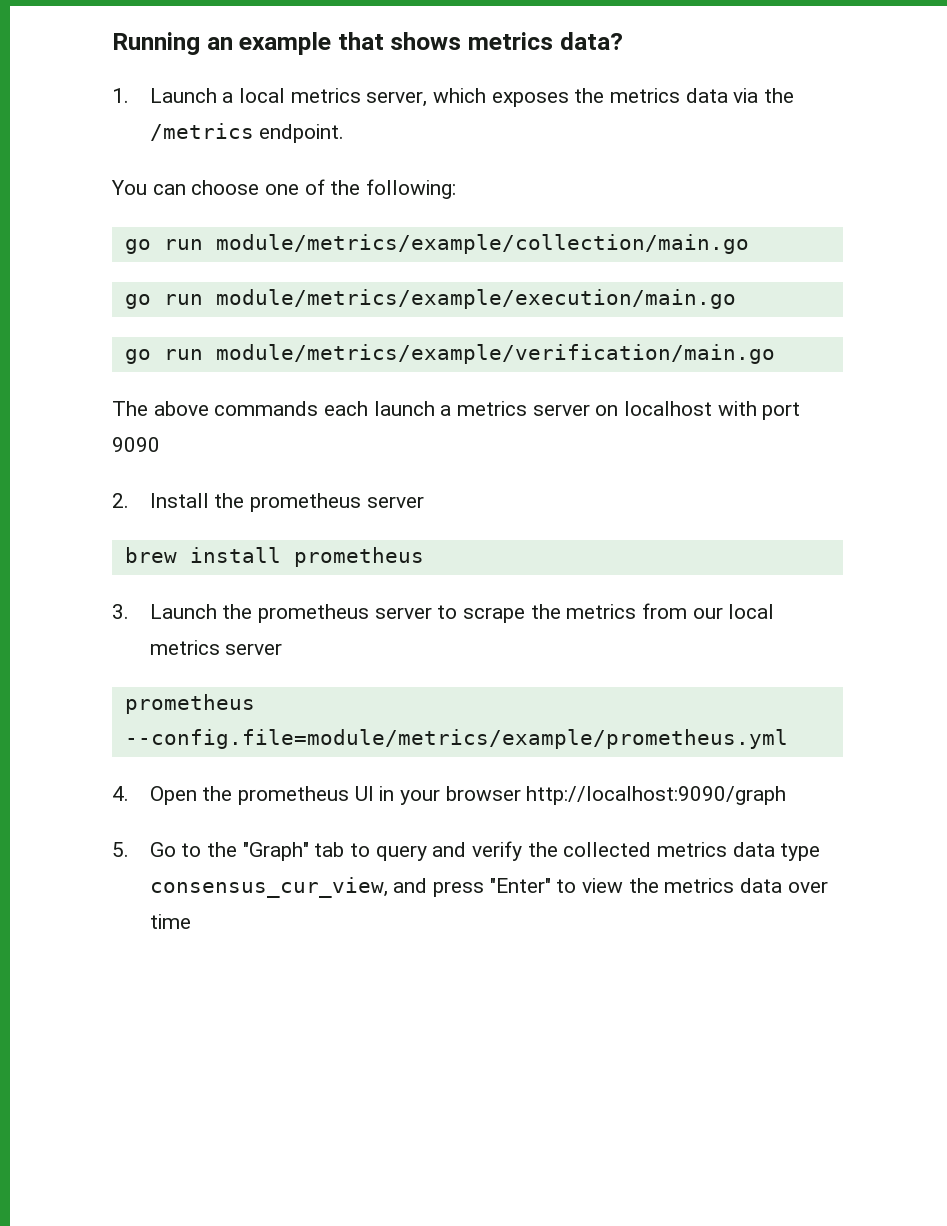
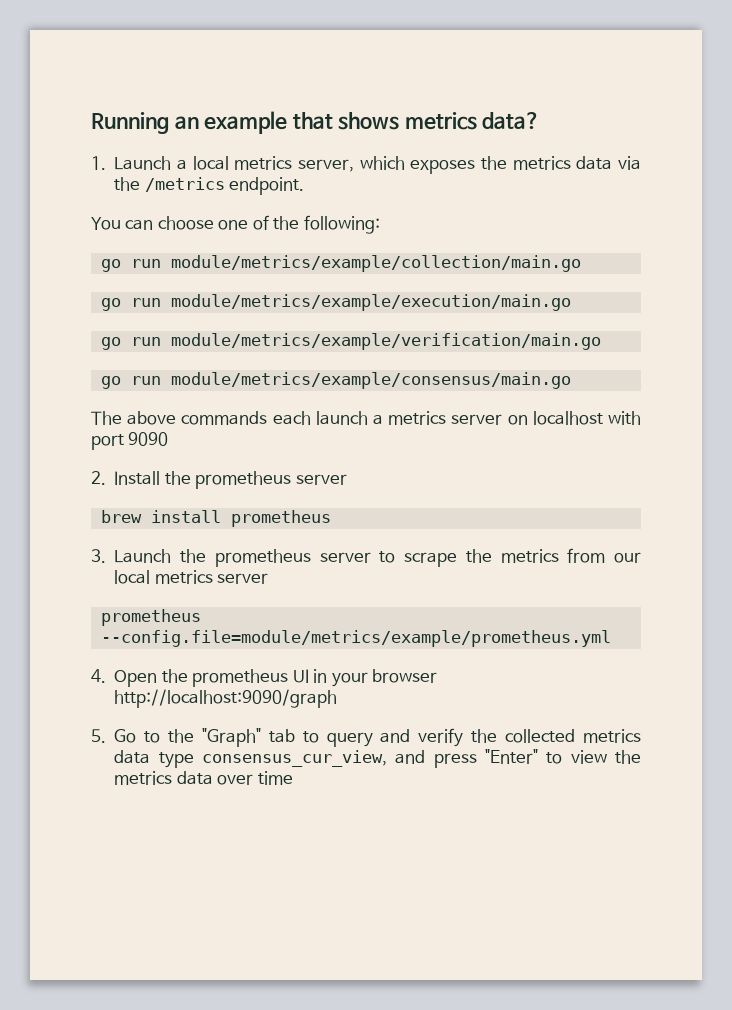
(775, 354) none -> [100,372,571,389] // go run module/metrics/example/consensus/main.go

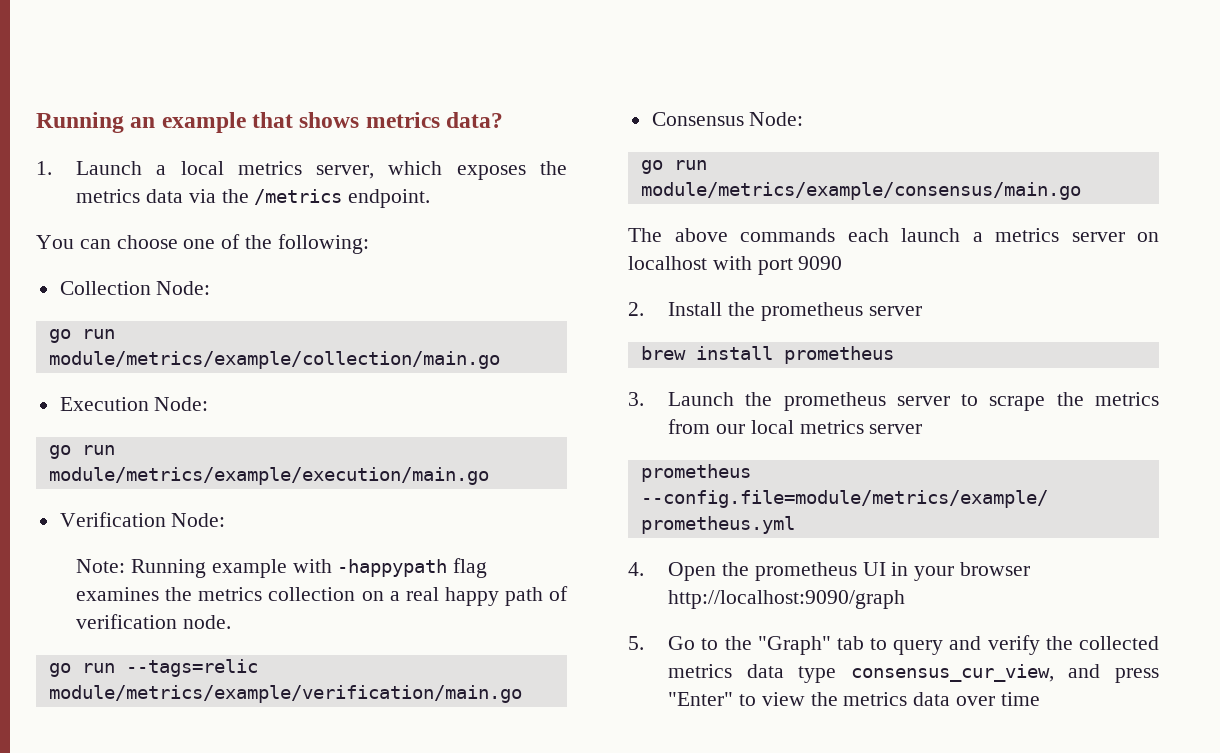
(380, 224) none -> [59,281,211,295] // Collection Node:
(581, 263) none -> [59,397,209,411] // Execution Node:
[100,337,161,350] // go run -> [59,512,226,527] [76,558,488,578] [76,586,568,606] [76,614,231,629] [48,659,258,677] // Verification Node: // Note: Running example with -happypath flag examines the metrics collection on a real happy path of verification node. // go run --tags=relic
(601, 341) none -> [651,112,804,126] // Consensus Node:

________________________

If a line in the material contains the word "example", copy that line.

> _ANSWER BELOW_:
(775, 354) none -> [100,372,571,389] // go run module/metrics/example/consensus/main.go
[100,337,161,350] // go run -> [59,512,226,527] [76,558,488,578] [76,586,568,606] [76,614,231,629] [48,659,258,677] // Verification Node: // Note: Running example with -happypath flag examines the metrics collection on a real happy path of verification node. // go run --tags=relic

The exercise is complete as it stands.